注意力机制与Involution算子改进的人脸表情识别

郭靖圆,董乙杉,刘晓文,卢树华   

  1. 1.中国人民公安大学 信息网络安全学院,北京 102600
    2.公安部安全防范技术与风险评估重点实验室,北京 102600
  • 出版日期:2023-12-01 发布日期:2023-12-01

Facial Expression Recognition Based on Attention Mechanism and Involution

GUO Jingyuan, DONG Yishan, LIU Xiaowen, LU Shuhua   

  1. 1.College of Information and Cyber Security, People’s Public Security University of China, Beijing 102600, China
    2.Key Laboratory of Security Technology and Risk Assessment Ministry of Public Security, Beijing 102600, China
  • Online:2023-12-01 Published:2023-12-01

摘要: 针对复杂人脸表情识别面临背景干扰、空间信息分布不均匀等问题,提出一种注意力机制和Involution算子改进的人脸表情识别方法,该方法以VGG19为基线网络,前端引入注意力机制提取表情强相关特征,抑制背景干扰,并利用联合正则化策略平衡和改善特征数据分布,提高模型训练质量;后端采用密集连接加强有效特征复用,提取高层语义信息。所提方法在CK+、FER2013、RAF-DB等3个公开数据集上进行了验证,准确率均取得显著提高,且优于当前诸多先进方法。此外,为提高网络处理复杂条件下的数据集,在其后端引入Involution算子替代部分卷积层,提高了空间多样性信息学习能力。

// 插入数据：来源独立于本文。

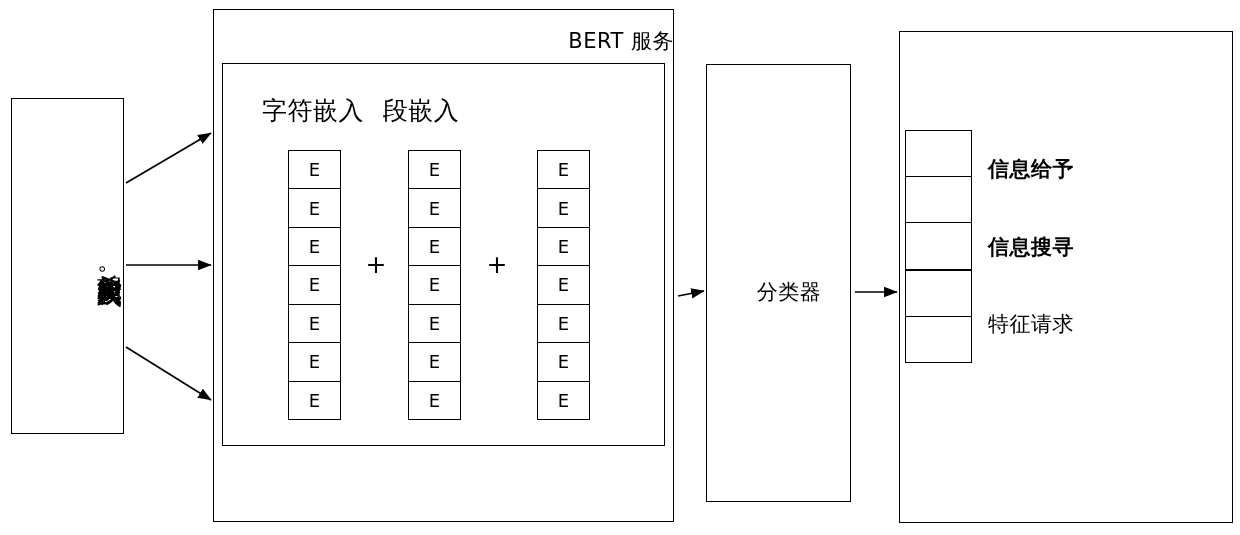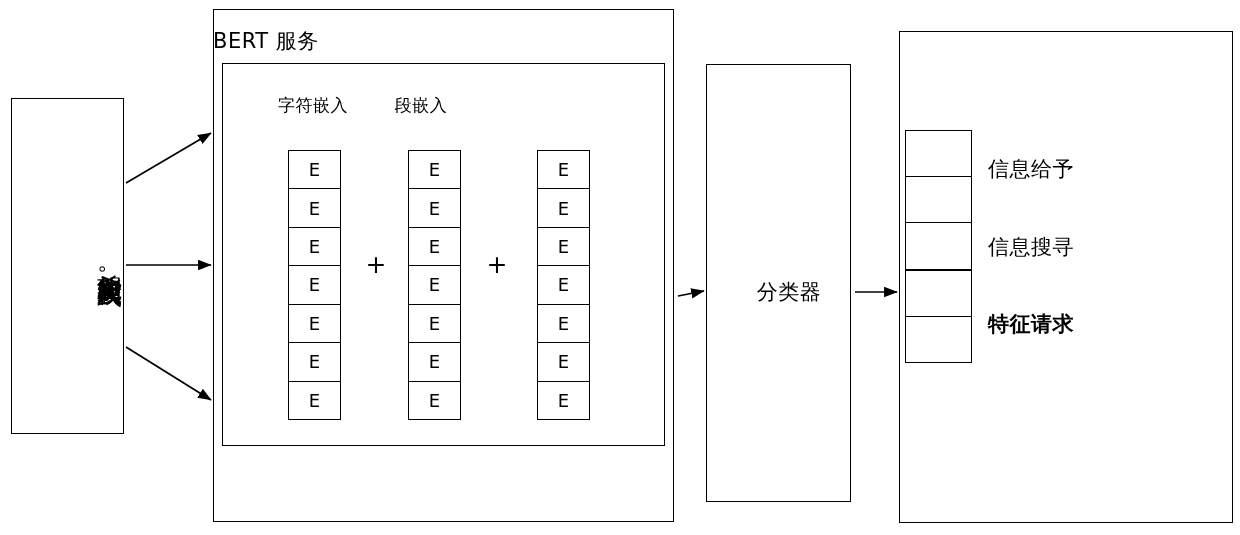--- a/index.html
+++ b/index.html
@@ -57,36 +57,36 @@
     left: 213px;
     top: 9px;
     width: 461px;
     height: 513px;
   }
   #bert-title {
     position: absolute;
     left: 213px;
     top: 27px;
     width: 461px;
-    text-align: left;
+    text-align: right;
     font-size: 21px;
     letter-spacing: 0.5px;
   }
   #bert-inner {
     left: 222px;
     top: 63px;
     width: 443px;
     height: 383px;
   }
 
   .emb-label {
     position: absolute;
     top: 94px;
     text-align: center;
-    font-size: 17px;
+    font-size: 25px;
     letter-spacing: 0.5px;
     white-space: nowrap;
   }
   #emb-label-0 { left: 238px; width: 150px; }
   #emb-label-1 { left: 359px; width: 124px; }
   #emb-label-2 { left: 490px; width: 150px; }
 
   .emb-col {
     position: absolute;
     top: 150px;
@@ -179,22 +179,23 @@
     display: flex;
     flex-direction: column;
   }
   .output-label {
     flex: 1 1 0;
     display: flex;
     align-items: center;
     font-size: 21px;
     letter-spacing: 0.5px;
     white-space: nowrap;
-  }
-  .output-label.bold { font-weight: bold; }
+    font-weight: bold;
+  }
+  .output-label.bold { font-weight: normal; }
 
   
   #arrow-layer {
     position: absolute;
     left: 0;
     top: 0;
     width: 1240px;
     height: 535px;
     pointer-events: none;
   }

实验结果表明,所提模型可有效提高RAF-DB等复杂数据集的人脸表情识别准确率。

关键词: 表情识别, VGG19, 卷积注意力机制, Involution算子, 密集连接

Abstract: To solve the problems such as background interference and unbalanced spatial information distribution in complex facial expression recognition, this paper proposes a facial expression recognition network improved by the attention mechanism and Involution operator. Using VGG19 as baseline, it introduces the attention mechanism in the front to extract vital features of facial expressions and suppress background interference. The joint normalization strategies are employed to balance the distribution of feature data to improve the training quality of the model. In the back end, dense connection has been utilized to strengthen effective feature reuse and extract deeper semantic information. The proposed network has been validated on three public datasets CK+, FER2013 and RAF-DB, achieving a significant improvement in the accuracy. The proposed model outperforms some state-of-the-art methods. In addition, in order to improve the ability of the network to process datasets of complex condition, the Involution operator is introduced at the back end to replace part of convolution operators, which enhances the perception ability of spatial diversity information. Experimental results on complex datasets such as RAF-DB validate that the proposed model can effectively improve the accuracy of facial expression recognition.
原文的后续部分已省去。